** Opening RECORDS SUPPLIED block **

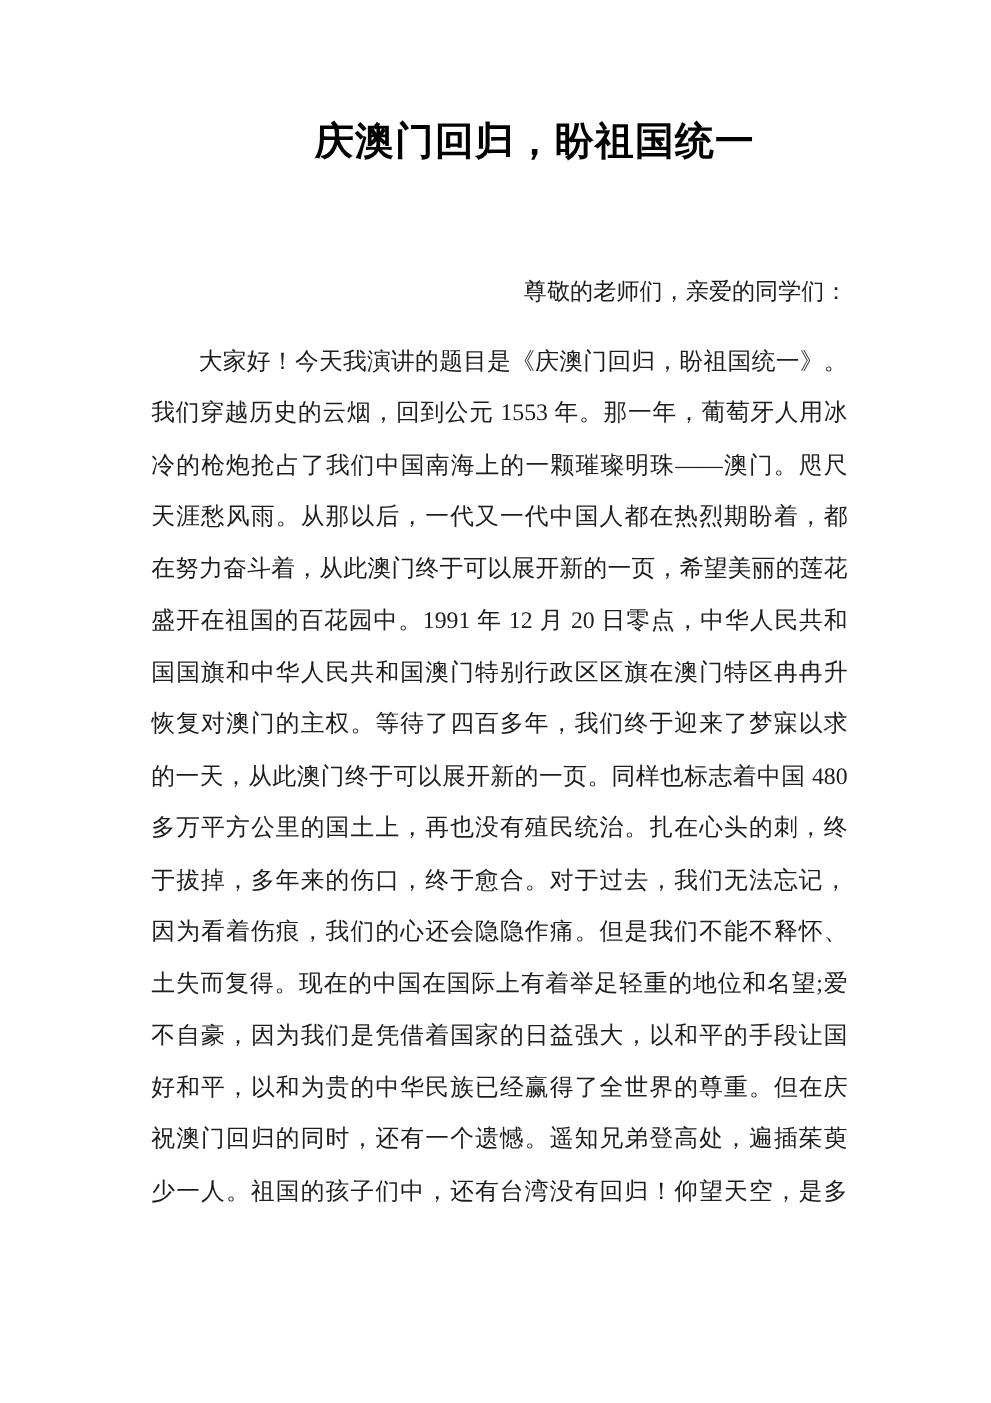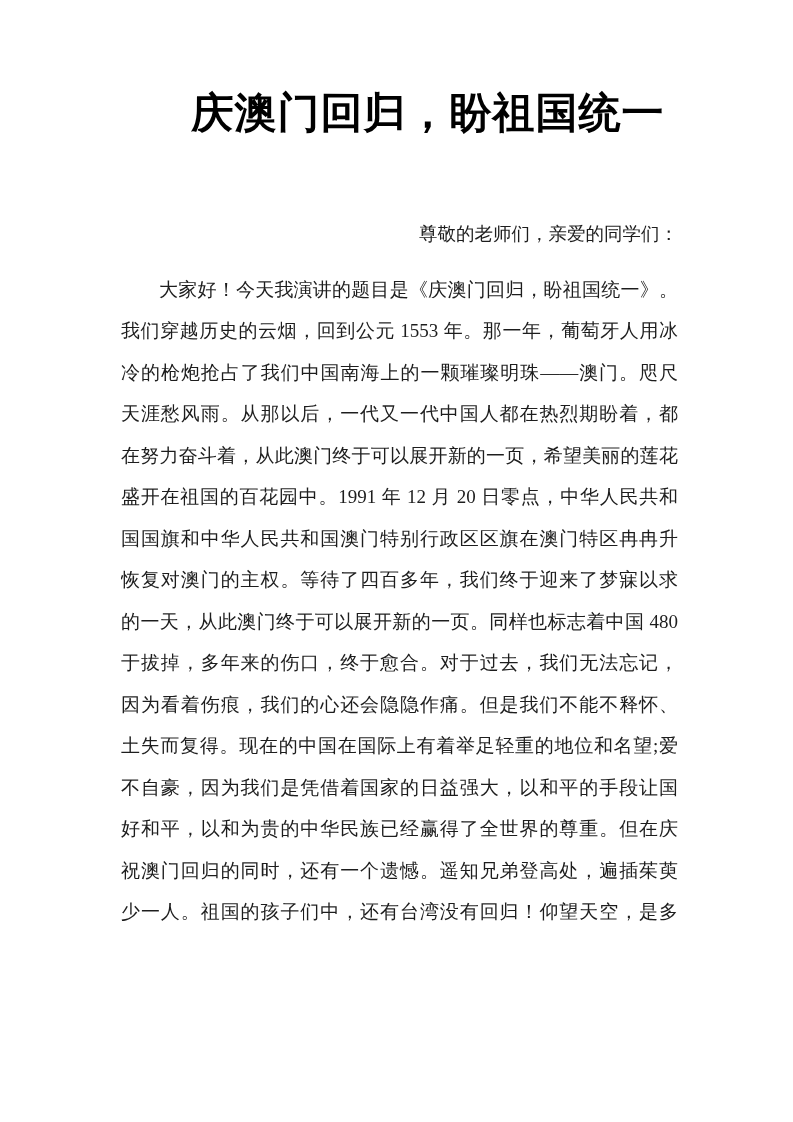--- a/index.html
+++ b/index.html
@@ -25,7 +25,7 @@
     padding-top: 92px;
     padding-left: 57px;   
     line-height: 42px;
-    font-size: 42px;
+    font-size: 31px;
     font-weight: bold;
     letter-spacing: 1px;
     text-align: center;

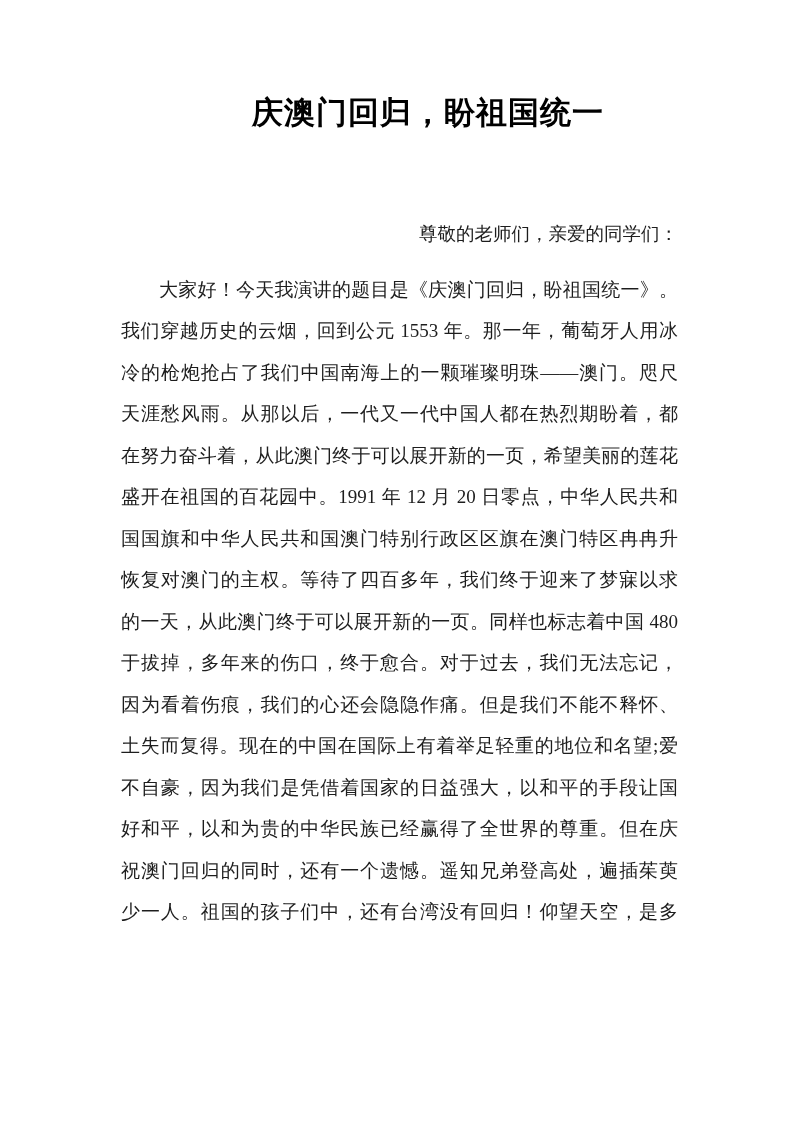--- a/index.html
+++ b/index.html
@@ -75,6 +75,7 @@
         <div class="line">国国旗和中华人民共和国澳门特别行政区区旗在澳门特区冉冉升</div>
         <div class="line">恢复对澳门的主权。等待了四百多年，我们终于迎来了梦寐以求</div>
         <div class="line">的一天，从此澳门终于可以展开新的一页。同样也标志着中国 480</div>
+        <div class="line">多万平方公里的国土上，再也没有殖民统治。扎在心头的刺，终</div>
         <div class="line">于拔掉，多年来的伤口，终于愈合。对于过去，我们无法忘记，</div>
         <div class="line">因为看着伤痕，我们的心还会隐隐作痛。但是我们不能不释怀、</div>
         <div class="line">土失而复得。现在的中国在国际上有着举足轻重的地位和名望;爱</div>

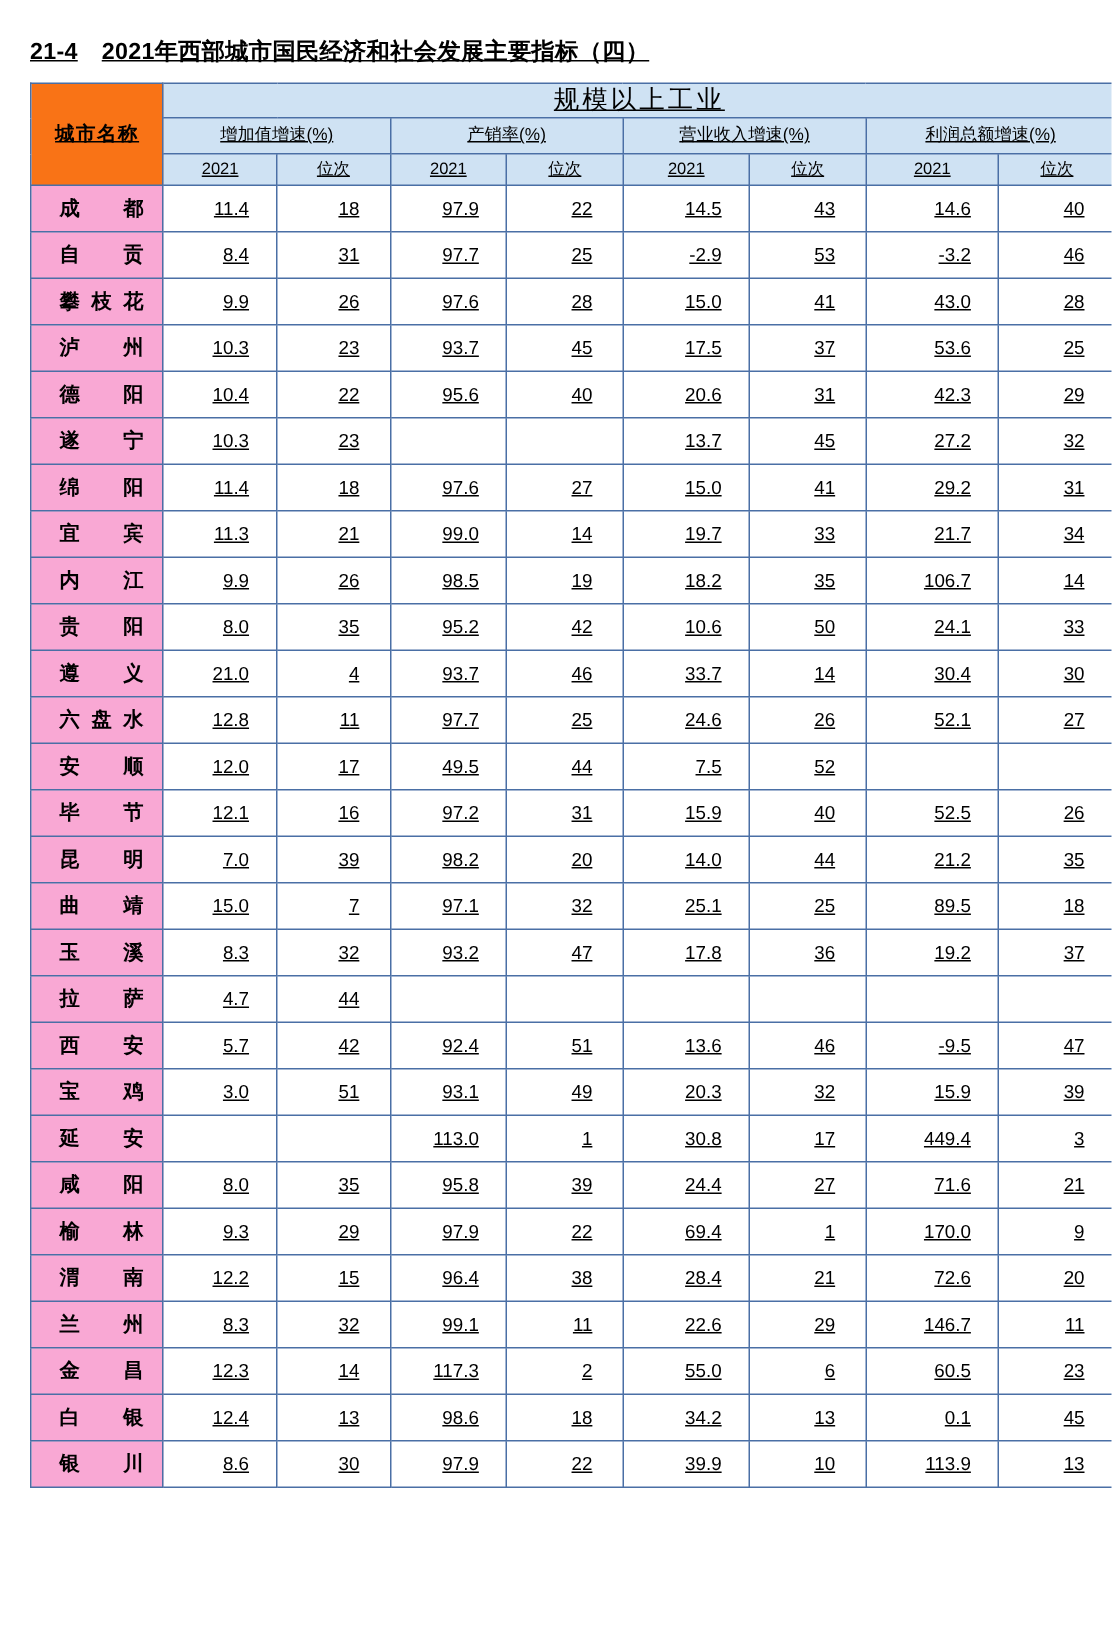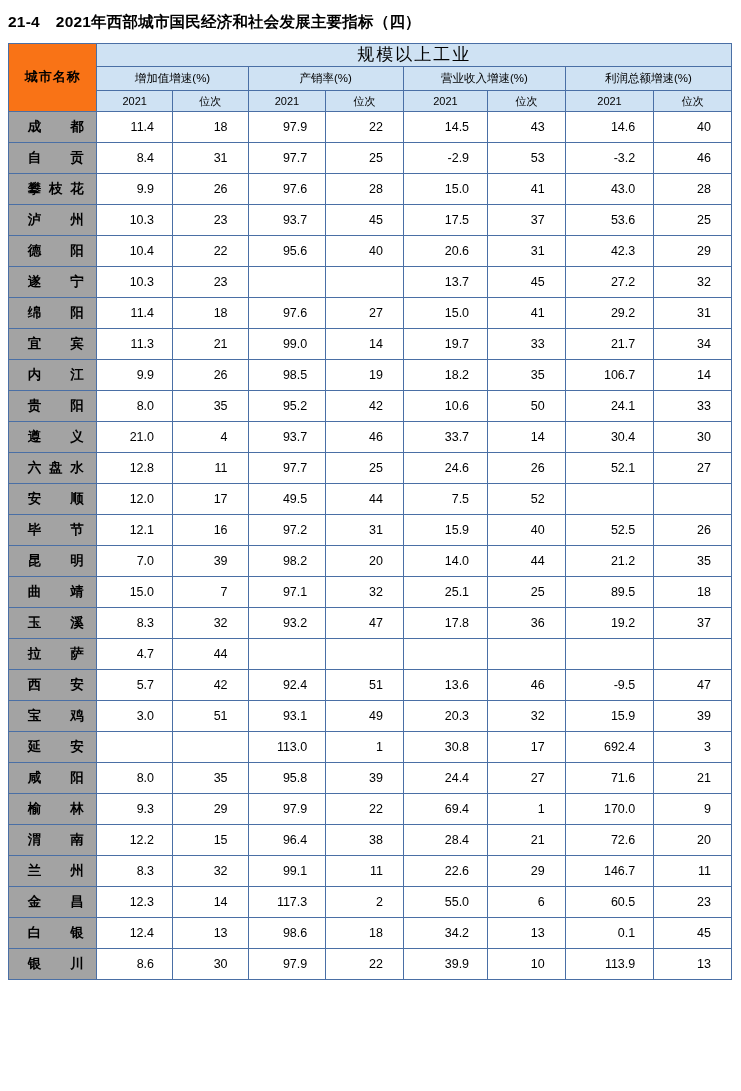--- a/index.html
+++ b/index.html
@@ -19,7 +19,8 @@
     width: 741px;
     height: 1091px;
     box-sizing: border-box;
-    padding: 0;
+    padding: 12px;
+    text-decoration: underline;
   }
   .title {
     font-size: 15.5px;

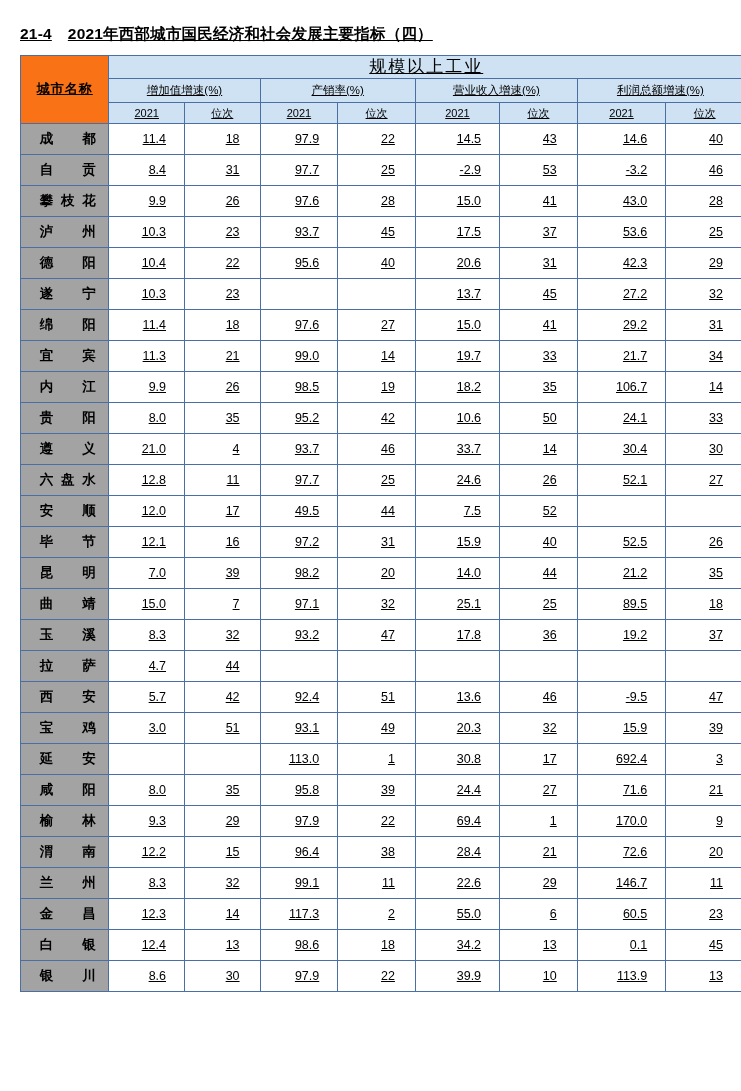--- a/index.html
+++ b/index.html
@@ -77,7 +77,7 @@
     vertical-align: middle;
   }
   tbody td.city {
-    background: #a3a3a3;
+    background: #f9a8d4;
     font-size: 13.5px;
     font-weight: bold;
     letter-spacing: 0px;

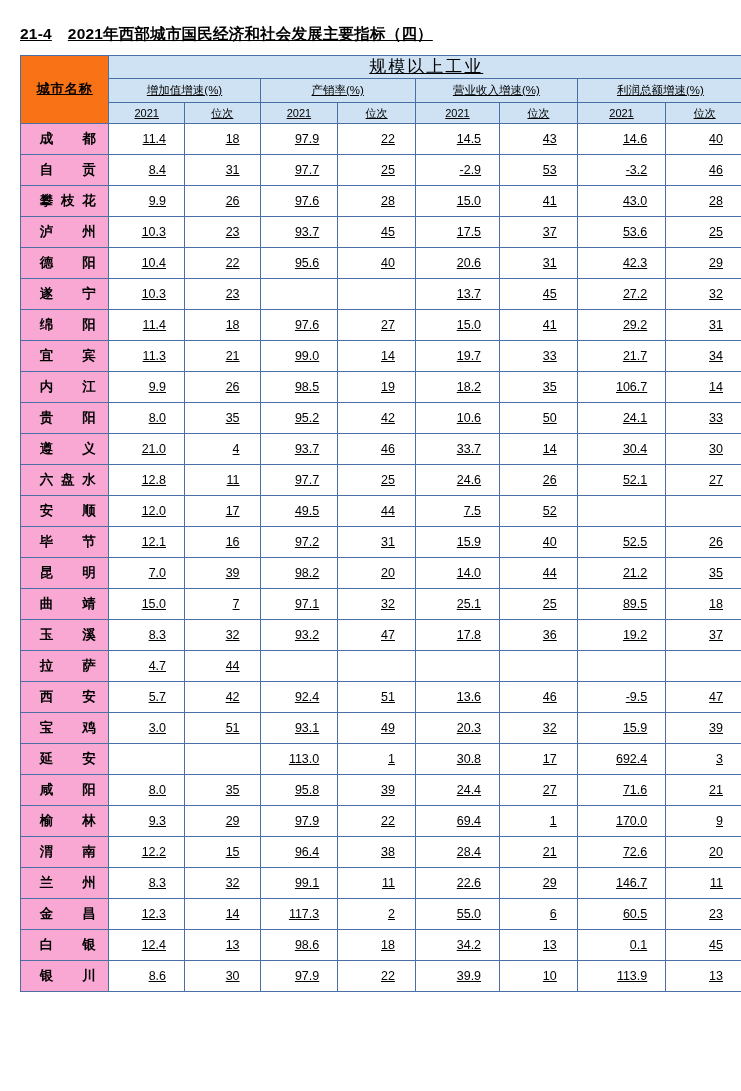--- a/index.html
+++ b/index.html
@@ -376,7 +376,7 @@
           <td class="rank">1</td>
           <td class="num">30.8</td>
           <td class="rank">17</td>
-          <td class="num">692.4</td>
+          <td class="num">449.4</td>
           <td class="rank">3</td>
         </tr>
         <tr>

** Closing RECORDS SUPPLIED block **

■ YOUR OBJECTIVE ■
From the line containing "height: 1091px;" to the last line of the records above, return each line exactly, both ends included, and nothing more. Leave out the pictures.

■ RESULT BELOW ■
     height: 1091px;
     box-sizing: border-box;
-    padding: 0;
+    padding: 12px;
+    text-decoration: underline;
   }
   .title {
     font-size: 15.5px;

--- a/index.html
+++ b/index.html
@@ -77,7 +77,7 @@
     vertical-align: middle;
   }
   tbody td.city {
-    background: #a3a3a3;
+    background: #f9a8d4;
     font-size: 13.5px;
     font-weight: bold;
     letter-spacing: 0px;

--- a/index.html
+++ b/index.html
@@ -376,7 +376,7 @@
           <td class="rank">1</td>
           <td class="num">30.8</td>
           <td class="rank">17</td>
-          <td class="num">692.4</td>
+          <td class="num">449.4</td>
           <td class="rank">3</td>
         </tr>
         <tr>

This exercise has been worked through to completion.